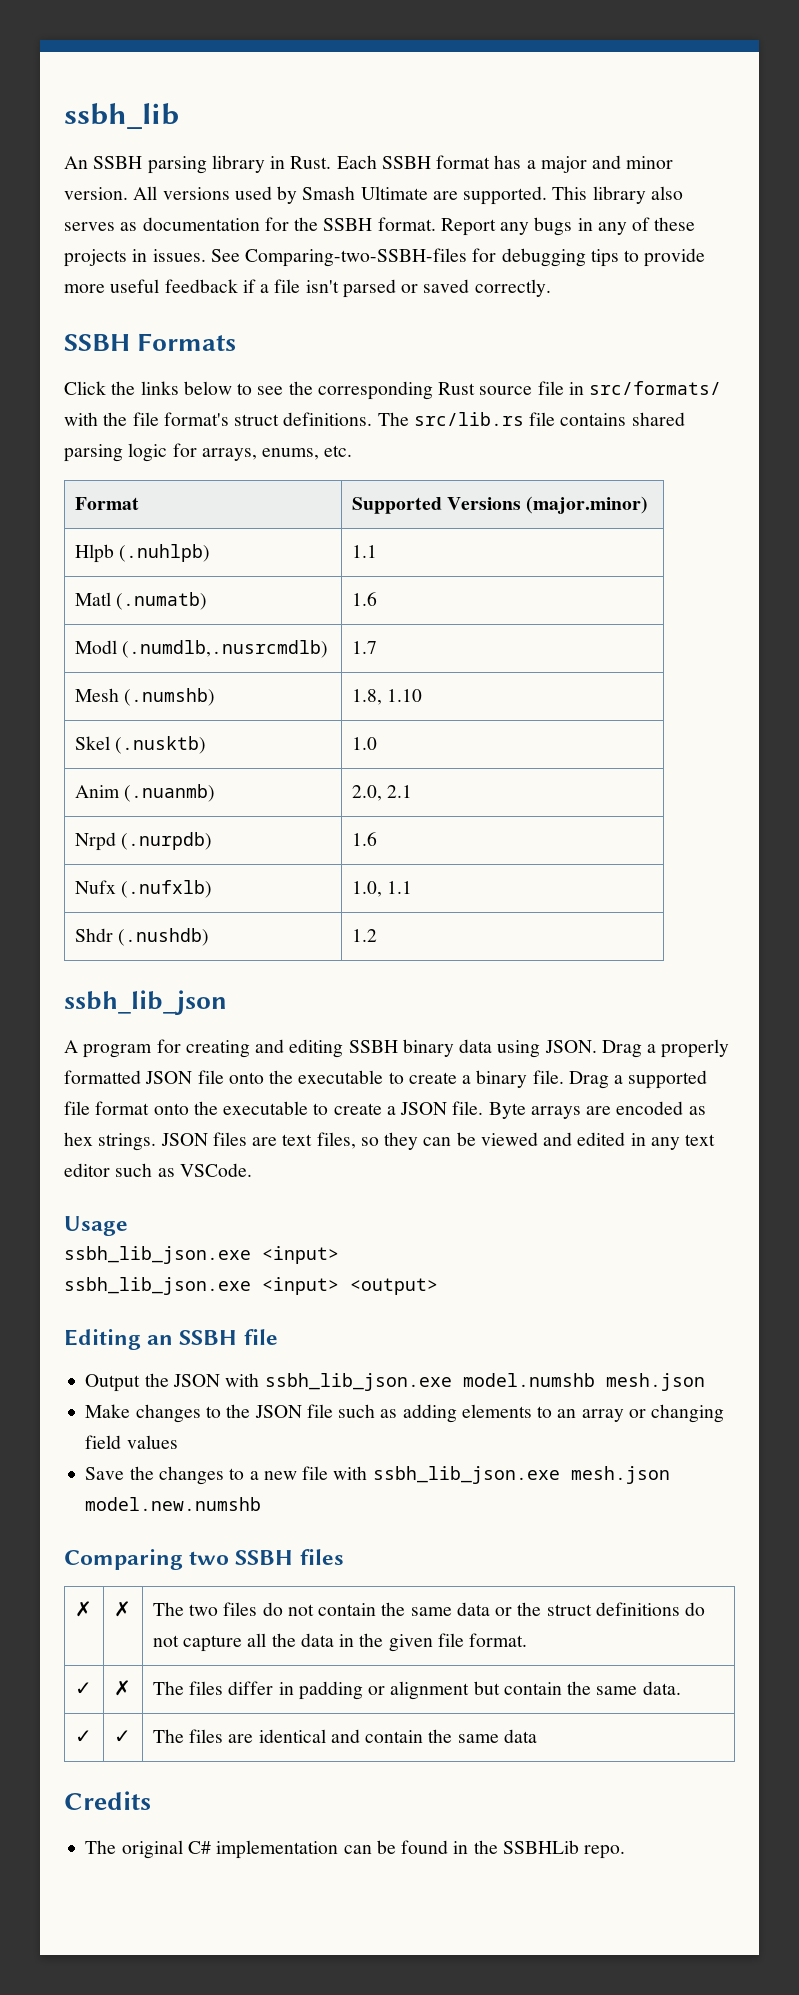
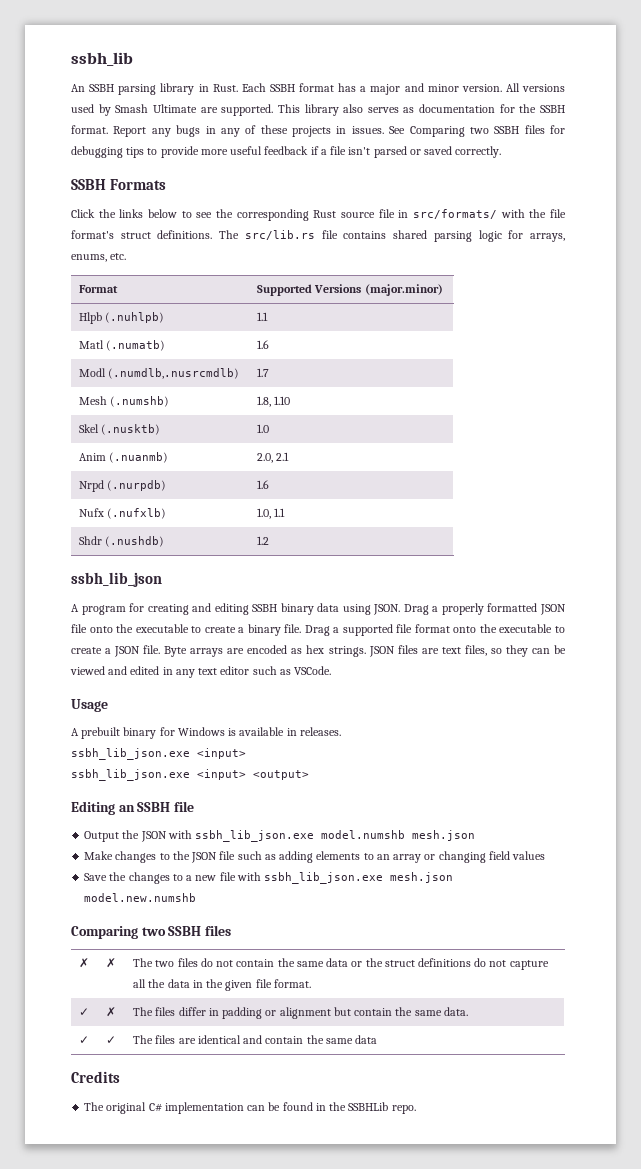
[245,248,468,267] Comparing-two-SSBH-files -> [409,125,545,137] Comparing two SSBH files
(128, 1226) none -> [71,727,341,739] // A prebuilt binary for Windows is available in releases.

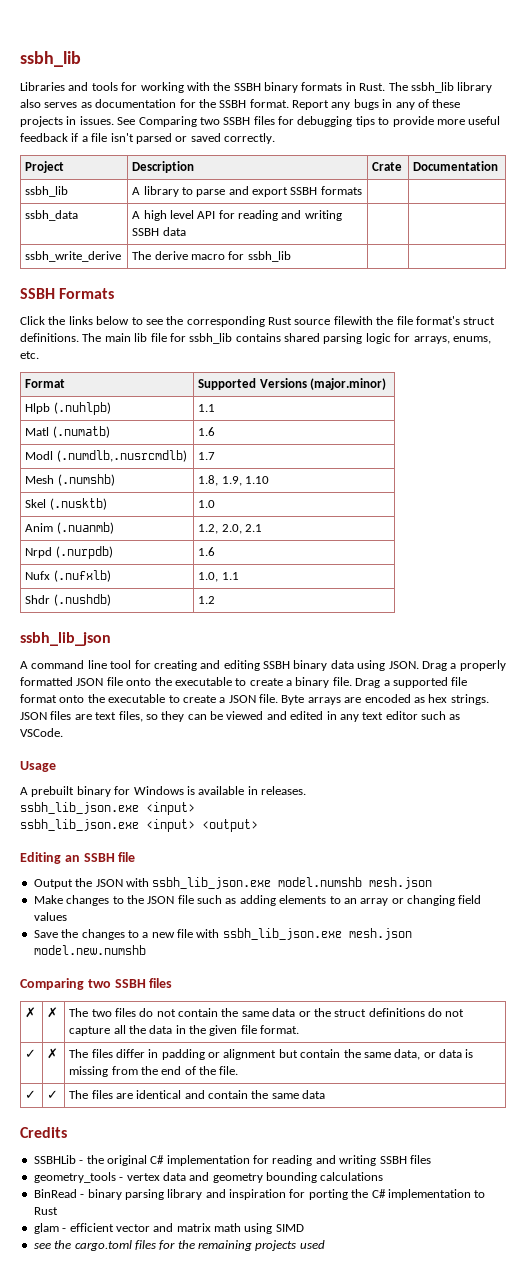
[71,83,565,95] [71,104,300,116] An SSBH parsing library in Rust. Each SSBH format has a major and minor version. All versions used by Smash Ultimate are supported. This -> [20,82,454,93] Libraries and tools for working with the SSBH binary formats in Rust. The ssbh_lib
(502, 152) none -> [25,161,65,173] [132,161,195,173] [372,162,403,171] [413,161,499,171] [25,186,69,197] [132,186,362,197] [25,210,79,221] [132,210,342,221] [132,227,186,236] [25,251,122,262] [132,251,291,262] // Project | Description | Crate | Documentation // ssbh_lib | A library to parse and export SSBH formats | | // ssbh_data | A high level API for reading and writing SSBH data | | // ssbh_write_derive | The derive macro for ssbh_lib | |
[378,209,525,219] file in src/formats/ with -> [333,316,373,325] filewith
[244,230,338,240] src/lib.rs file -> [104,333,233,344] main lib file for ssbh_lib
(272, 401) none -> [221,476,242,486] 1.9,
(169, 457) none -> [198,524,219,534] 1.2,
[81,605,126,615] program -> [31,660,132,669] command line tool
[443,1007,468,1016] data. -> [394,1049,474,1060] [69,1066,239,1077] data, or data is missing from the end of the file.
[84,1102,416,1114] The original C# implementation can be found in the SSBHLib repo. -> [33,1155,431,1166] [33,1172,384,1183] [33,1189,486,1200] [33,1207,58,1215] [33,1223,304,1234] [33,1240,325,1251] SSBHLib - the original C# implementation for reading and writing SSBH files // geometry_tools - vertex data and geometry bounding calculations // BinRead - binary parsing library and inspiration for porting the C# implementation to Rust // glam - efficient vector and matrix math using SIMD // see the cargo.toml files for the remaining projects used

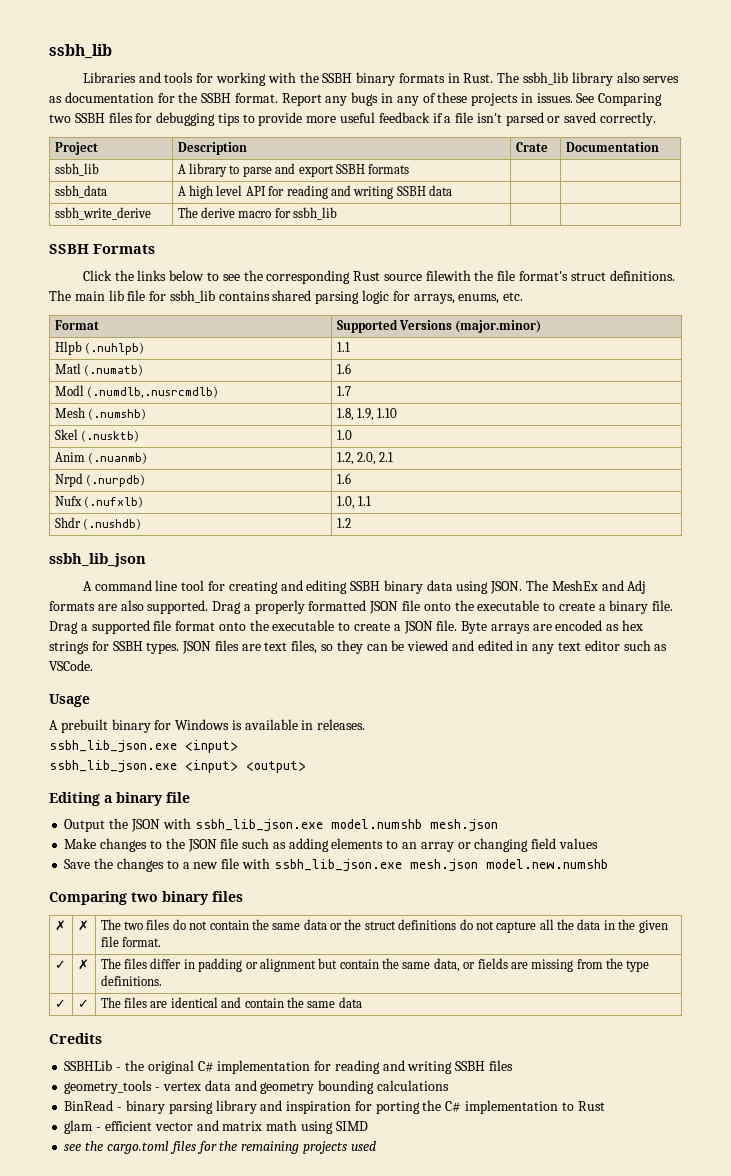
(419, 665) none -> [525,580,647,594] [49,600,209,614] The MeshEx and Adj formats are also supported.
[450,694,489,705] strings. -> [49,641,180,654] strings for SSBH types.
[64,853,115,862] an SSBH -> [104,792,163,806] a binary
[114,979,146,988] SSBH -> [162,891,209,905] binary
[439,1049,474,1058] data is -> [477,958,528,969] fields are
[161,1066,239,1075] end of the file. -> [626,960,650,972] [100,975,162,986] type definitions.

- - -

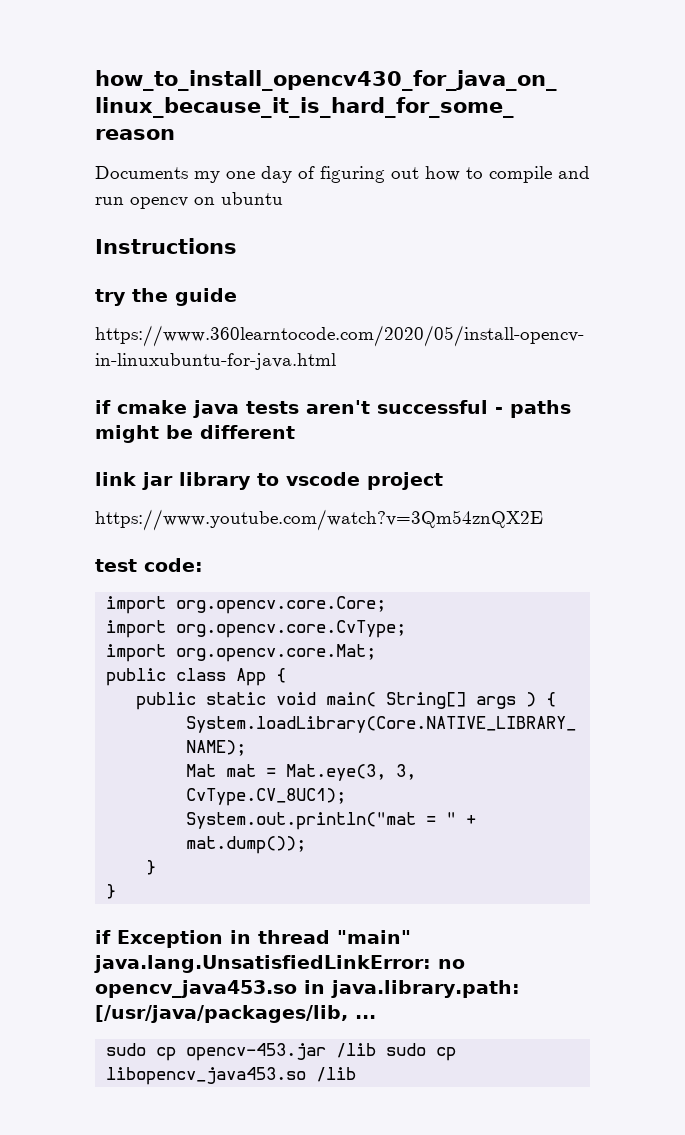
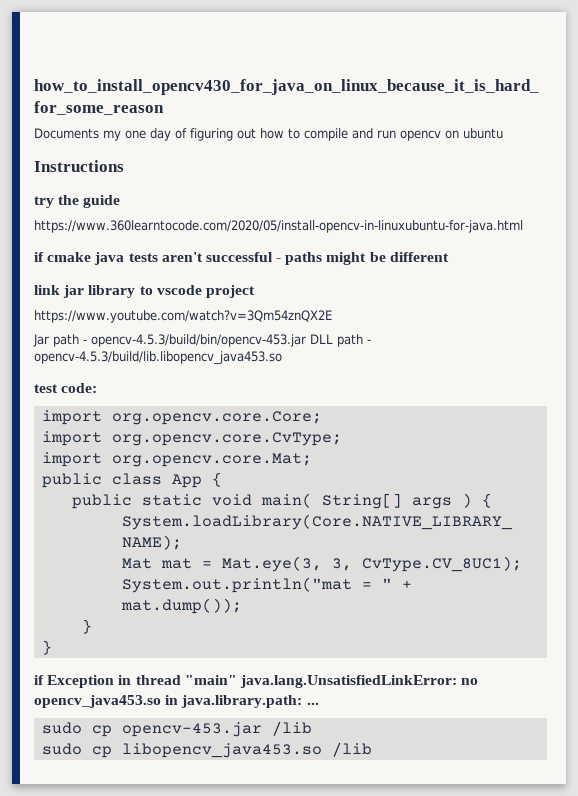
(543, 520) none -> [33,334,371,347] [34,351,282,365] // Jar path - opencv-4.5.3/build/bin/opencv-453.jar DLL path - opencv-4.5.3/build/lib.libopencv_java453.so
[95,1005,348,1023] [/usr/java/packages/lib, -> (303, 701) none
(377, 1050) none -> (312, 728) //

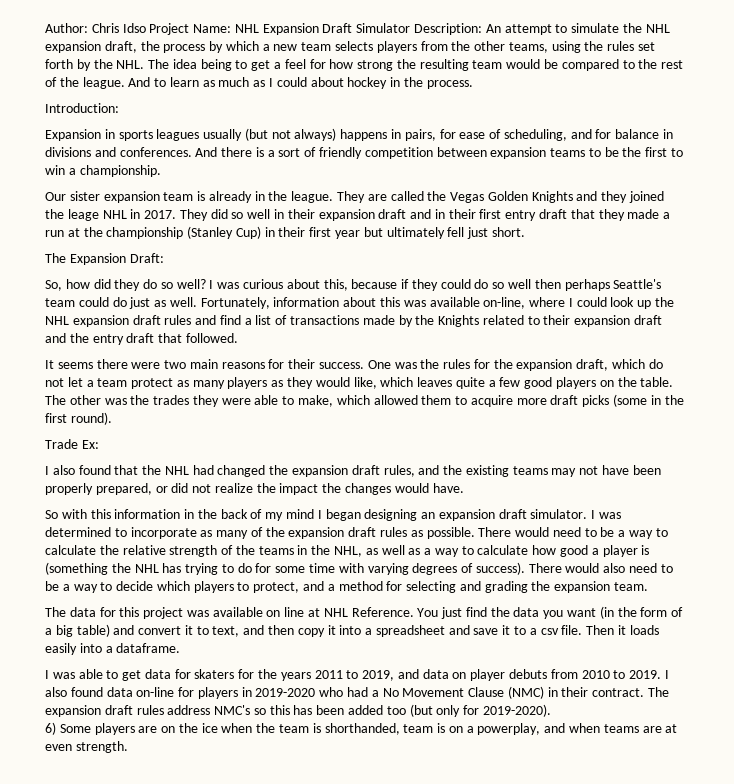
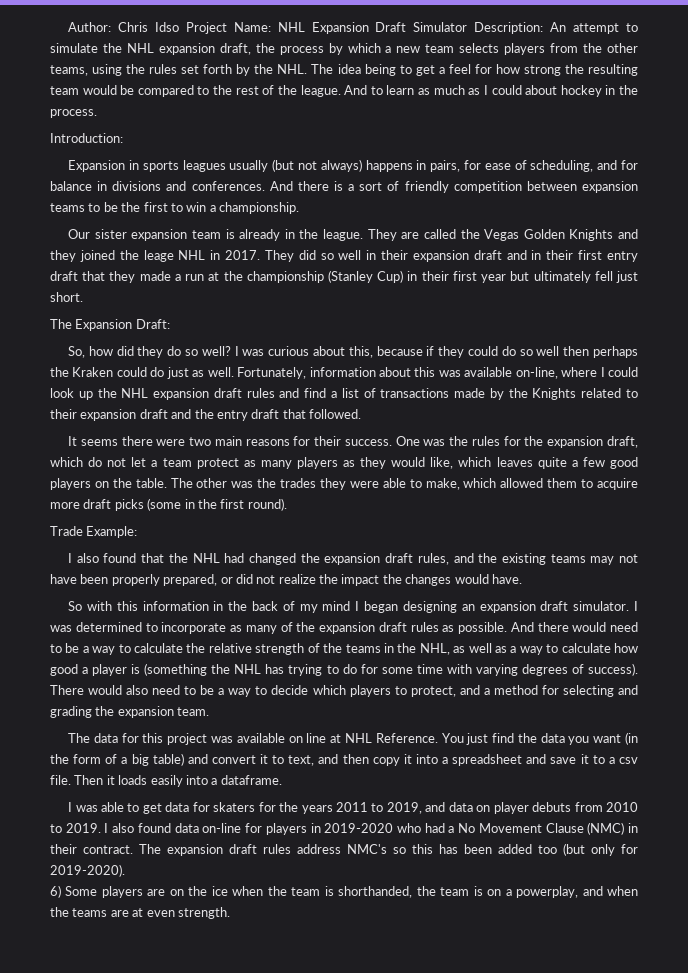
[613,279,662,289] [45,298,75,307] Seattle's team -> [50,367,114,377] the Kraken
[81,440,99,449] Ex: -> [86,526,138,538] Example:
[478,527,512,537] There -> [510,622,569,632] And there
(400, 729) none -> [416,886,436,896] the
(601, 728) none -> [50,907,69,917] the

- - -

◆ **Exercise brief**
Determine how many lines of the listing hold the word "files" and reply with that figure alone.

◆ **Reply to the task**
2